• **DATA FOR THE TASK**

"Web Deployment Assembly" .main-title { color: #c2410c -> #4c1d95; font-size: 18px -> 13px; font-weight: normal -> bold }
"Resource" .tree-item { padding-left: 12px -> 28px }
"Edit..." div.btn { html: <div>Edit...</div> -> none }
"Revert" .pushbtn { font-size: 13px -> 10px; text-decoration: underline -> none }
--
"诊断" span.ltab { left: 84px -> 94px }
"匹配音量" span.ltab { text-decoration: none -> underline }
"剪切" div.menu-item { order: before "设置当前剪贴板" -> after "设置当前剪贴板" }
---
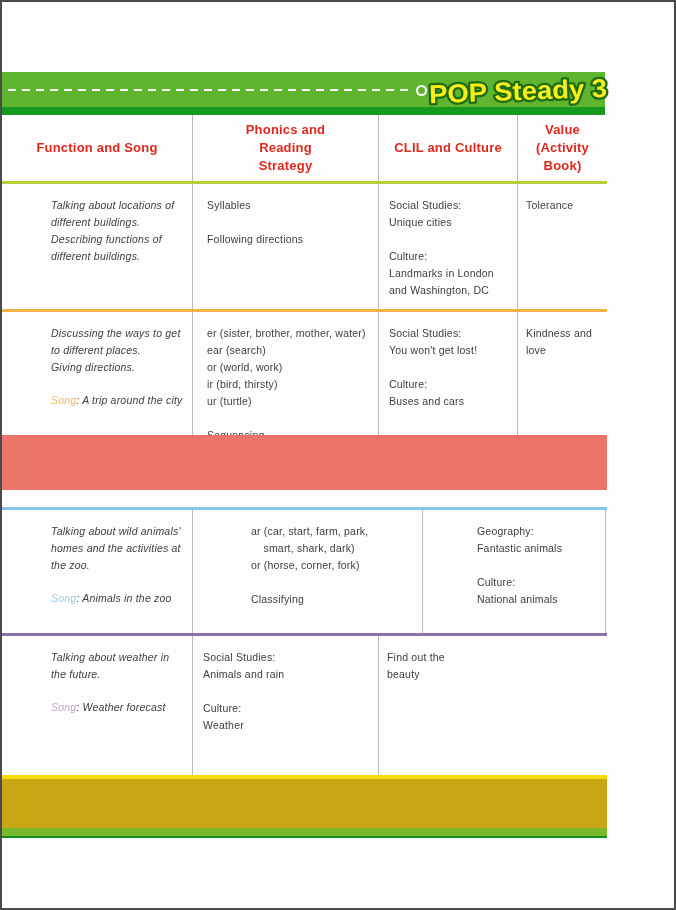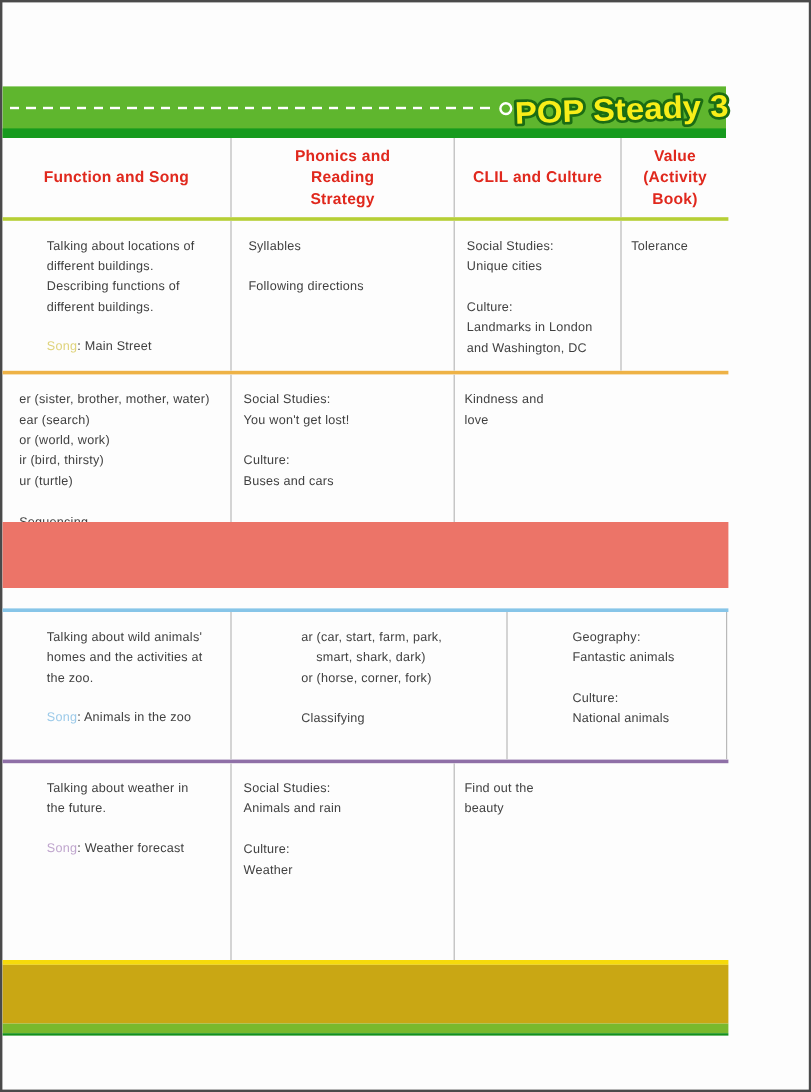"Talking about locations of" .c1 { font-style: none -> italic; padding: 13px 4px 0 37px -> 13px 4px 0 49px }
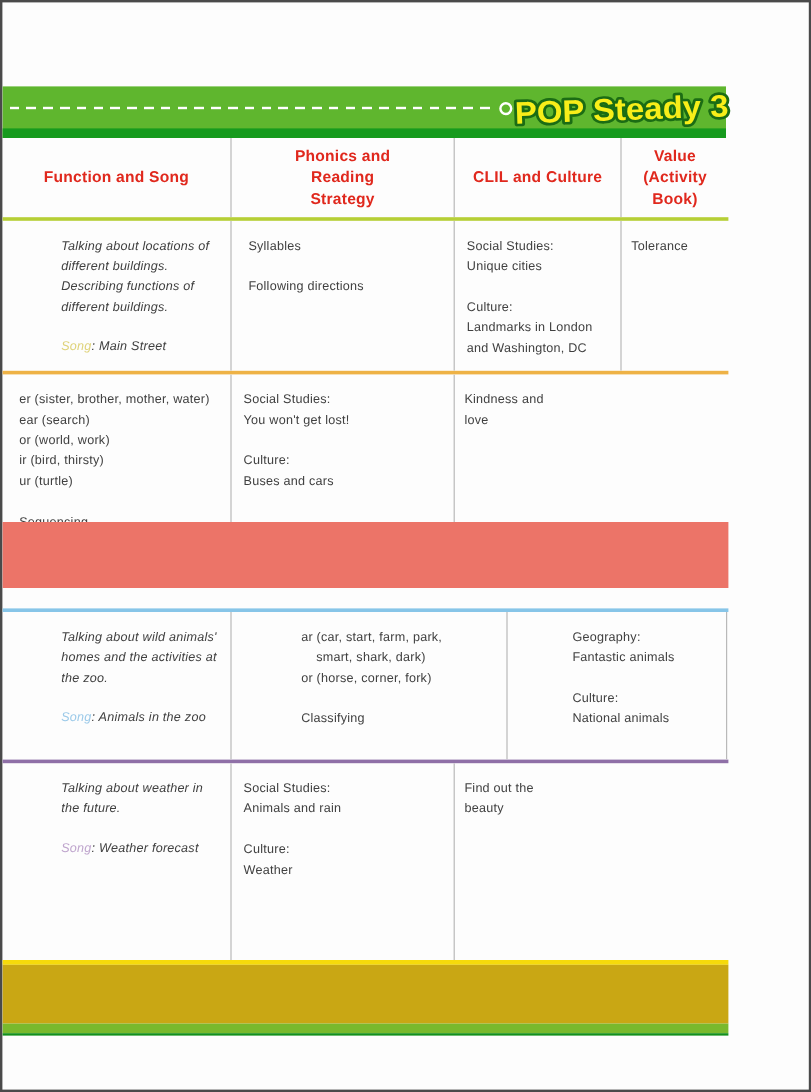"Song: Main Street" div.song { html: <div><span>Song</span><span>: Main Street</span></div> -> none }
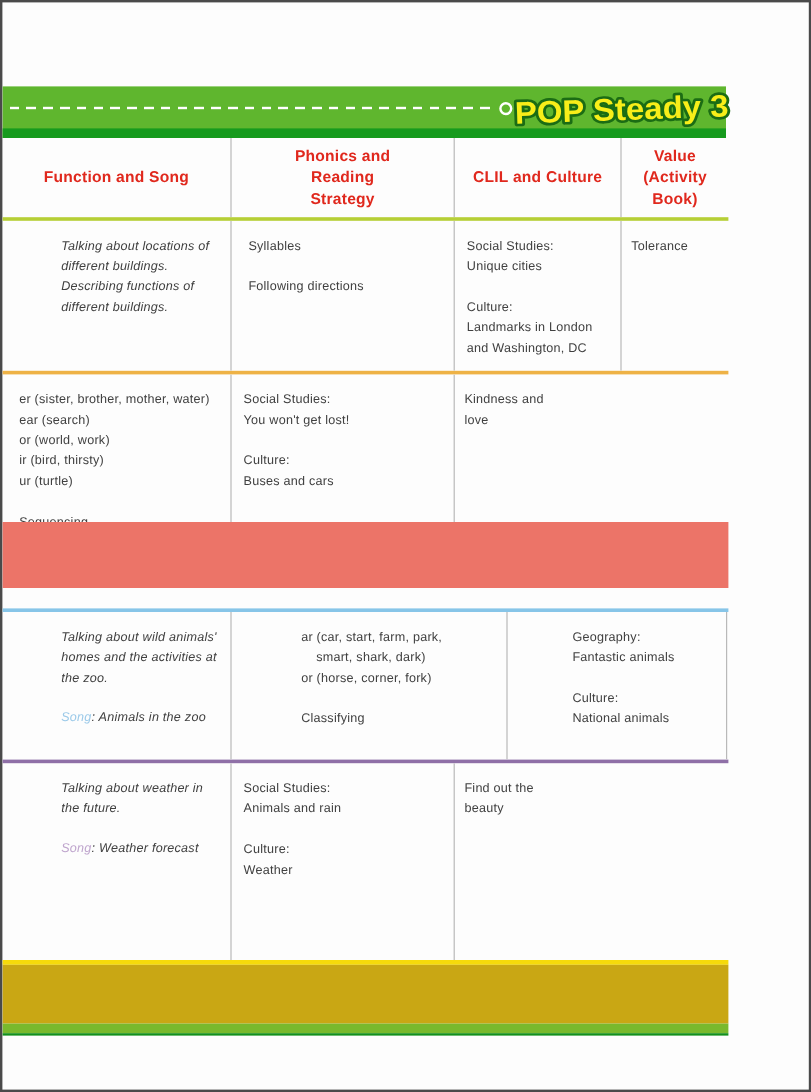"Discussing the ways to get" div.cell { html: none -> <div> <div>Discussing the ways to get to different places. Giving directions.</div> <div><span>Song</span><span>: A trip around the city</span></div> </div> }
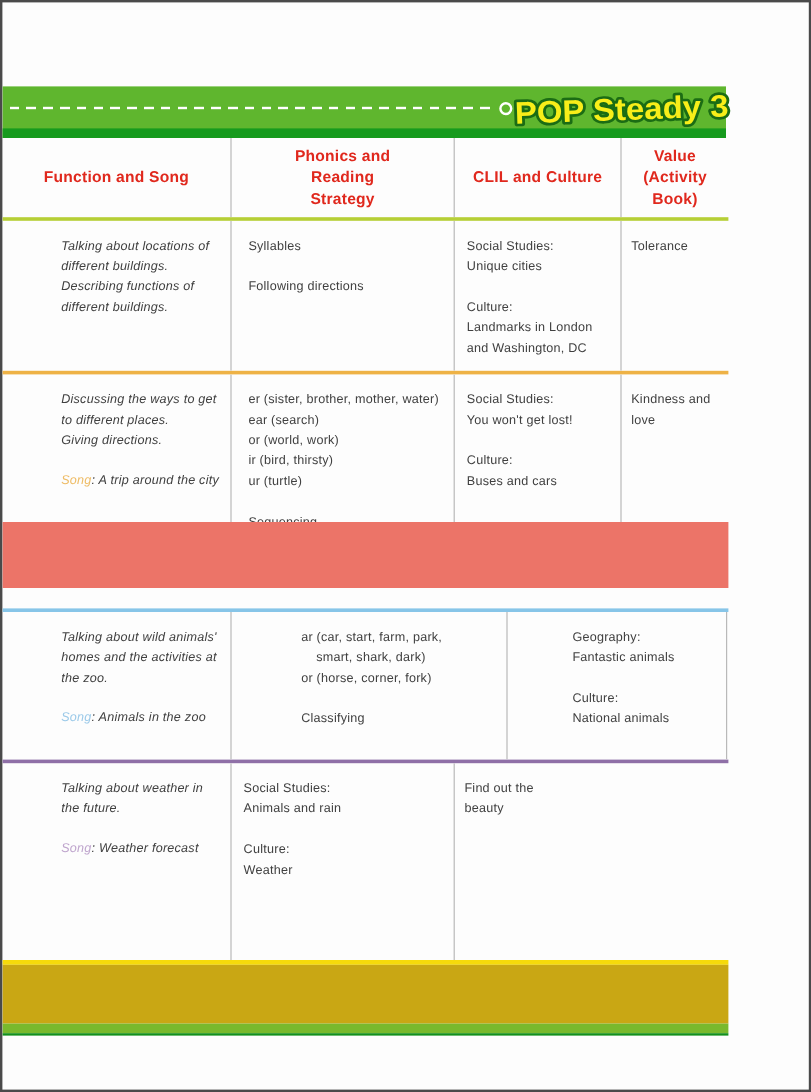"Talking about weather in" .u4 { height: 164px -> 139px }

• **TASK DETAILS**
Filter the lines above, keeping and copying those that contain "text".

• **RESULT**
"Revert" .pushbtn { font-size: 13px -> 10px; text-decoration: underline -> none }
"匹配音量" span.ltab { text-decoration: none -> underline }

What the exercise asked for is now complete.